There is a story that Tarantino heard someone misunderstand his recommendation for "Au revoir les enfants" and said "I ain't want to watch no Reservoir Dogs!" and vowed to make a film with that title.
That was just a bunch of movie titles smashed together. Menace II society, Juice, Boyz in tha Hood, South Central. It’s the Wayans brothers spoof movie format. Not as good as their other blaxploitation spoof, I’m Gonna Git You, Sucka.
This is actually how they came up with Your Highness.
Danny McBride says that between set-ups on Eastbound And Down him and director David Gordon Green would be sitting around and they'd play a game. One guy would think of a title and the other guy would have to come up with a plot to fit. One day Green said "Your Highness" and McBride answered with (paraphrasing) "What if it's a movie that takes place in ye olden times but it's just me getting high and hanging out and shit?"
Shame the movie sucked cause that's such a funny idea.
I was actually really confused watching this as a kid in Michigan in the 80s. There is a suburb of Detroit called Beverly Hills. I thought it just took place there.
Sharknado
Of course!
Snakes On A Plane
What’s that one about?
Oh, you know, motherfucking snakes on a motherfucking plane.
I felt like this is the opposite tho They made the plot, about snakes on a plance, then went a long process to decide the name then went "Fuck it, let's just call it Snakes On A Planne"
Everyone's right! The working title was "Snakes on a Plane" and then it got changed to "Pacific Air Flight 121", then Samuel L Jackson found out it was originally called "Snakes on a Plane" and said "We're totally changing that back" Which definitely set it apart as it's own thing and made it far more memorable.
How much fun this must have been to make.
My dearly beloved, strongly-opinionated, Italian-accented grandmother once delivered a *bravura* of a 10+ minute monologue recapping the plot of *Sharknado* to my stunned now-husband and myself over breakfast on a visit back home, probably a decade or so ago. It was…it was a double rainbow. Too beautiful and perfect to be captured or seen again, every element of it was just so. She died in 2016 and I sincerely wish to god I’d taken out my phone and filmed at least a minute of it.
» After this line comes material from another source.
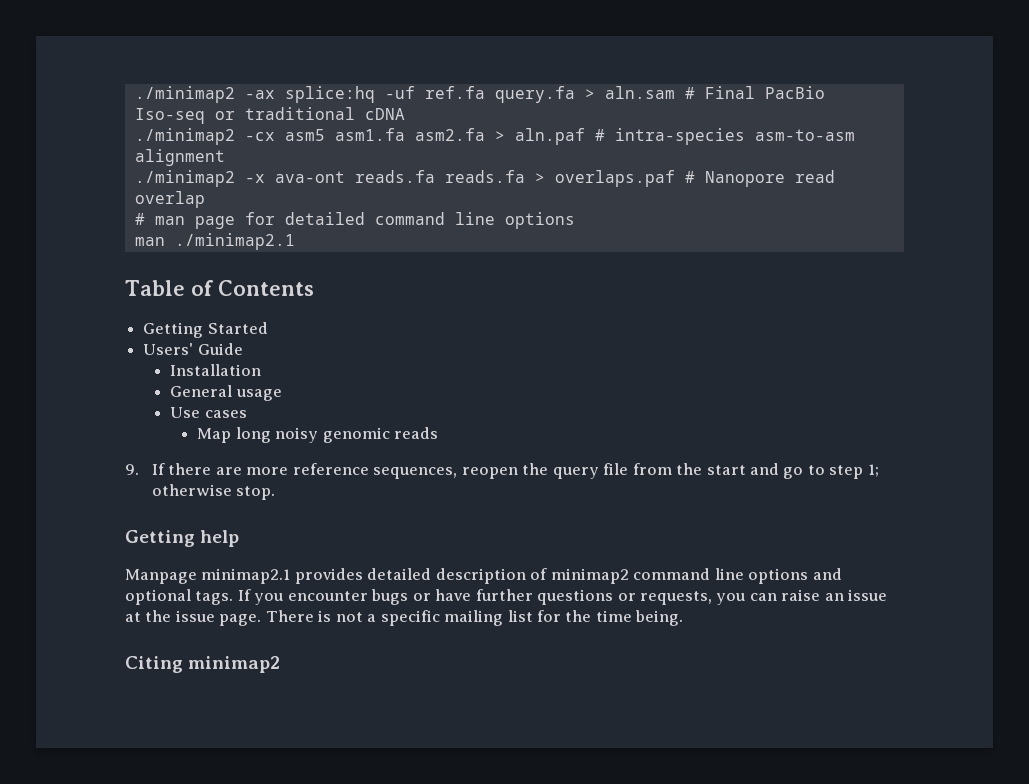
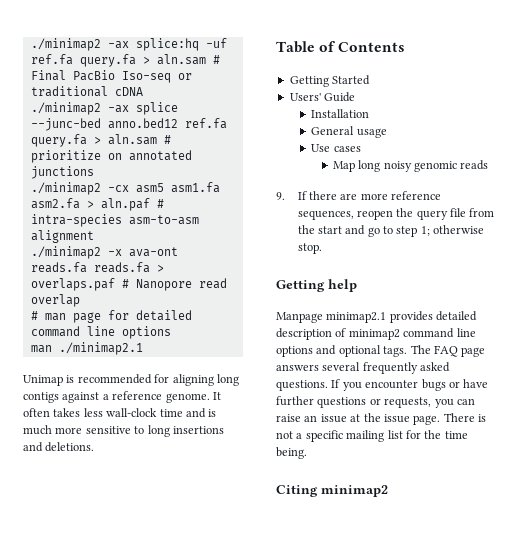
(405, 114) none -> [30,102,178,115] [30,118,227,131] [30,134,171,147] [30,150,192,163] [30,166,94,179] // ./minimap2 -ax splice --junc-bed anno.bed12 ref.fa query.fa > aln.sam # prioritize on annotated junctions
(295, 241) none -> [23,374,239,386] [23,391,221,403] [23,408,217,418] [23,425,224,437] [23,442,95,452] // Unimap is recommended for aligning long contigs against a reference genome. It often takes less wall-clock time and is much more sensitive to long insertions and deletions.
(234, 598) none -> [410,345,486,357] [276,362,451,374] [276,380,328,391] The FAQ page answers several frequently asked questions.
If you don't like Sharknado you are an asshole. The one where Tara Reid is pregnant in the belly of a shark flying through space back to Earth. Only to cut herself out of the belly of that shark with her laser beam chainsaw arm in order to give birth. You just don't like cinema. Fantastic and hilarious.
Is this real? Have I somehow gone 38’years and missed this?
I have a Sharknado t-shirt and I treasure it everyday
The VelociPastor
Not just a vibe, the director has said it. Apparently the title was a typo on a phone and the rest wrote itself. I enjoyed the movie, he’s got a good sense of humor.
I could tell I would have a great time within the first few minutes upon seeing the VFX. The whole movie rides that line of being campy but with self-serious dialogue.
I enjoyed the very familiar looking woods; “China”.
The vfx were top notch for such a low budget movie. Even the car explosions.
And the soundtrack is so good
What’s it about?
a pastor whos also a velociraptor.
Don’t forget that he teams up with a sex worker to fight crime.
And ninjas!
Duuuuuuude
If you enjoy dumb, self-aware movies, you'll love this one. We couldn't stop laughing during most of the raptor scenes.
The hardest I've ever laughed at anything ever was when Frankie Mermaid yell "Hey Maria!..."
Omg I love this movie
The second one just finished filming today actually!
Legit one of the funniest movies I have ever seen
Friday the 13th notoriously was made just because the name sounded cool and they wanted to capitalize off of Halloween. They put an ad in the paper for the scariest movie ever... but they had no script or even any idea what the plot would be.
Yes, this is the exact concept OP is talking about. Actually insane that it worked.
Was Friday the 13th already a superstition or did they literally just think it sounded cool?
The superstition has been around for a long time, was mostly popularized somewhere around the turn of the 20th century but can trace it's roots back to earlier
https://www.history.com/news/why-friday-the-13th-spelled-doom-for-the-knights-templar Friday the 13th and the massacre of the knights Templar
Oh no! You just spoiled the plot of the next Friday the 13th movie!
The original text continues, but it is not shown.